Update Your Will, Jon Snow: Finance Lessons From Westeros

For our Ramparts readers who watch “Game of Thrones,” you know that this Sunday’s series finale will likely keep you on the edge of your seat. Fans have followed along diligently for eight seasons, keeping tabs on intricate story lines, nervously wondering if their favorite character will survive another episode, and discussing wild theories as to how the show will end. But, have you ever sat back and thought about key character traits, and how these characters would fare when it comes to financial planning? Below, we look at some fan-favorites, and distinguish what kind of financial plans would be smart money moves for each to make.

**Before reading, please know that some spoilers may be included below!

Samwell Tarly

What makes Sam unique?

  • Highly educated, has a high potential earning trajectory
  • Is supporting an adopted child
  • Has another child on the way
  • Son to Lord Randyll Tarly, could be a top-ranking lord within House Tarly

Financial planning concerns and takeaways:

One of Sam’s most pressing needs is to account for thorough estate planning, especially if he is not technically married to Gilly, but is supporting her son and has another child on the way.

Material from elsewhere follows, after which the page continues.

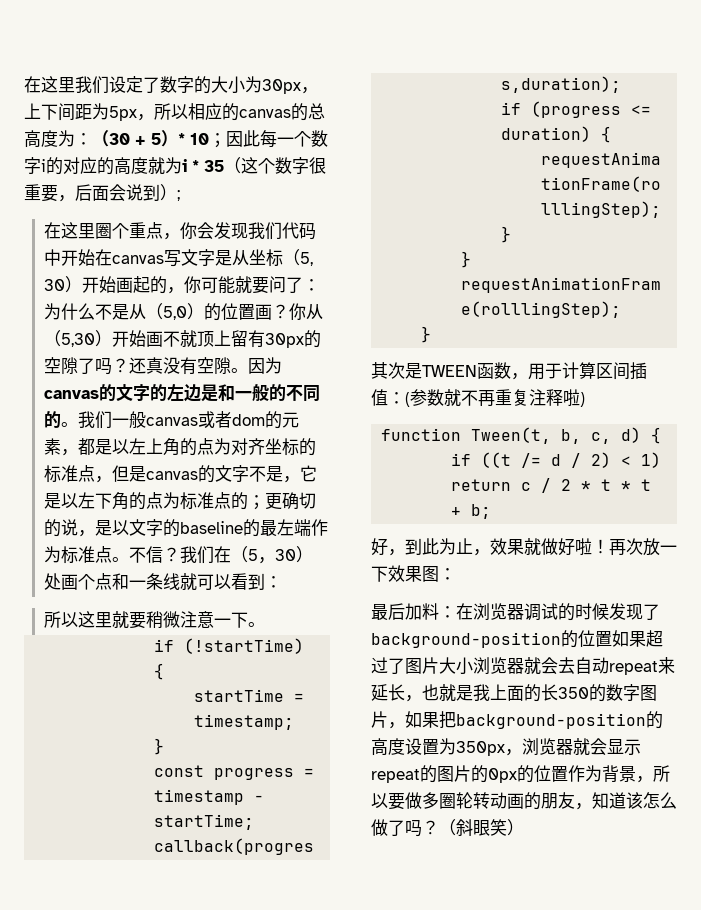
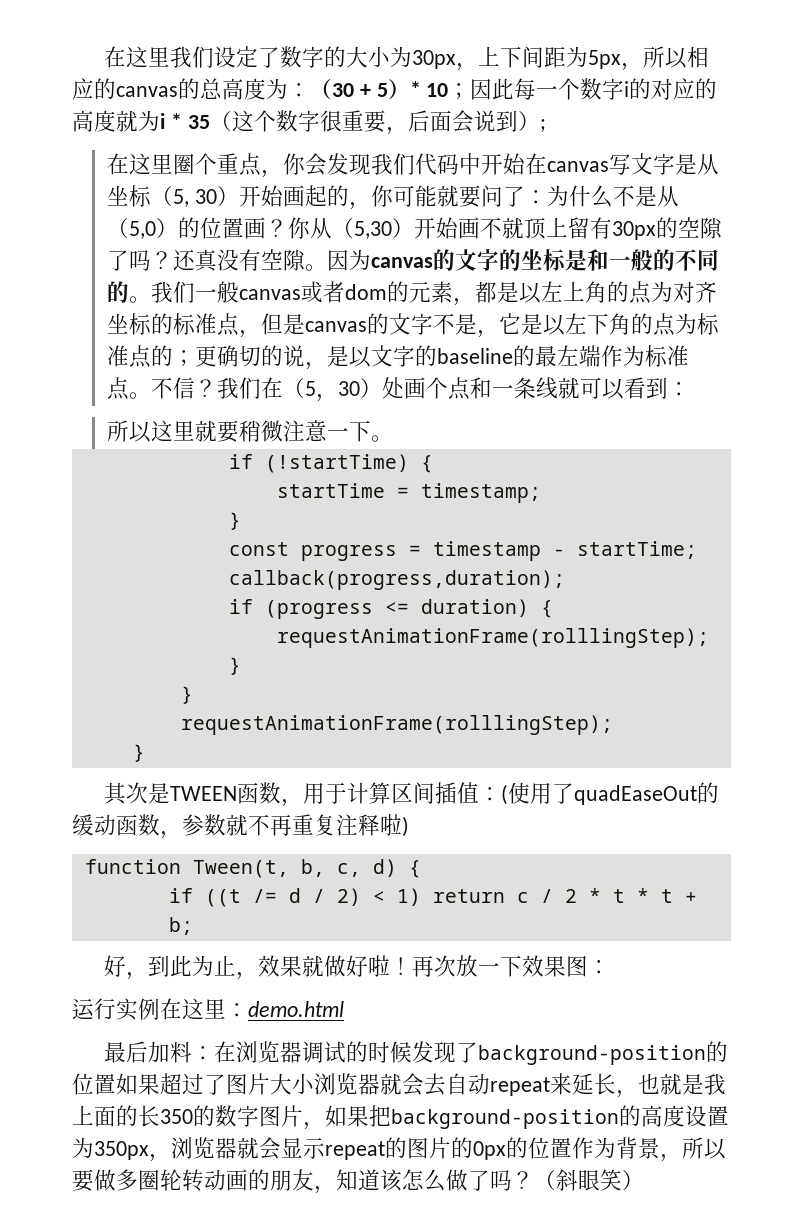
[167,384,202,402] 左边 -> [521,249,567,271] 坐标
(410, 399) none -> [508,782,720,805] [72,814,182,839] 使用了quadEaseOut的缓动函数，
(456, 574) none -> [72,998,344,1021] // 运行实例在这里：demo.html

Life insurance would be smart – if his son is not his direct heir, he could still name him a beneficiary if anything were to happen to him and Gilly. Sam is in a unique position as well, being as educated as he is, to make big strides with potential future income, which is another aspect where life insurance would come into play. A prenuptial agreement is also recommended – with potential family wealth in the picture and his high earning potential, a prenup would protect the assets he is bringing to the table if he and Gilly were to break up down the line.

For young adults like Sam who are also looking to further their education, we always recommend considering the “ROI” (not only of money, but time too) of moving in this direction. Sam is committed to becoming a Maester, which we can compare to obtaining an MBA in this scenario. Is getting an MBA necessary to propel your career? Of course, it’s a large monetary investment to continue your education, so analyze the direct impact it will have on your earning potential.

Daenerys Targaryen

What makes Dany unique?

  • Unusual, high-net-worth assets through her three dragons
    • Valuable and irreplaceable
  • Orphan and widow
  • Young professional with successful “business” and many employees/followers

Financial planning concerns and takeaways:

If we classify Dany’s dragons as assets, they can be seen as a massive percentage of Dany’s net worth, given how valuable and irreplaceable they are. Making sure they are properly insured is critical in this sense.

If we look at her current role throughout the Seven Kingdoms, and liken that to the responsibilities of a business owner, there are other key steps she should take to ensure her continued financial success. She must set up a proper succession plan. Being young and wildly successful in this “business” of ruling, she has many employees (the Dothraki, Unsullied, etc.) who rely on her. Having a defined succession plan in place will identify a successor should something happen to her, so this “business” can continue as normal.

Jon Snow

What makes Jon unique?

  • High-risk job being part of the Night’s Watch and leader of Winterfell
  • Doesn’t necessarily know family lineage
  • New relationship pending

Financial planning concerns and takeaways:

As we know, Jon’s family lineage is a bit murky. At the same time, he follows a personal philosophy that his Stark family comes first, so estate planning is very important for him. Naming a beneficiary in advance and having clear directives in his Will can ensure his true wishes will be executed. Updating his Will is also a good idea, given ever-evolving family developments (like new relationships, deaths, etc.), so on a frequent basis, he should reconsider plans and/or wishes he has laid out.

He could also benefit from a life insurance plan, mainly due to his high-risk career. Not only was he part of the Night’s Watch, but now being a leader in Winterfell, he is inherently at greater risk and will experience frequent warfare scenarios to defend his kingdom. If anything were to happen to him, a life insurance policy could help his family pay for funeral costs, and maintain their current lifestyle.

Cersei Lannister

What makes Cersei unique?

  • Widow, childless
  • Comes from considerable family wealth
    • Has significant debts to the Iron Bank, which backs the throne
  • High-profile, high-risk career

Financial planning concerns and takeaways:

If we look at Cersei’s role as a business owner (Queen of the Seven Kingdoms), what is interesting about her is that she is carrying the weight of this family operation (brothers have never been interested/as involved as her in ruling King’s Landing). As CEO of this long-running family business, she has to directly deal with the Iron Bank and the debt that her kingdom owes. Getting her on budget – both personally and for her business – is a smart money move. She has to feed her growing army, continue to pay key employees (like her security staff with the “Mountain,” and trusted advisor, Qyburn). Readjusting her budget and aiming to cut down on the debt she owes to the Iron Bank will set her business up for better success.

On a personal level, she should also set up a Power of Attorney document – she is coming from great wealth and given her prominent, powerful role, she should protect herself and be more cautious. In the event she becomes incapacitated, a PoA for legal and medical reasons will allow her to ensure her wishes are carried out.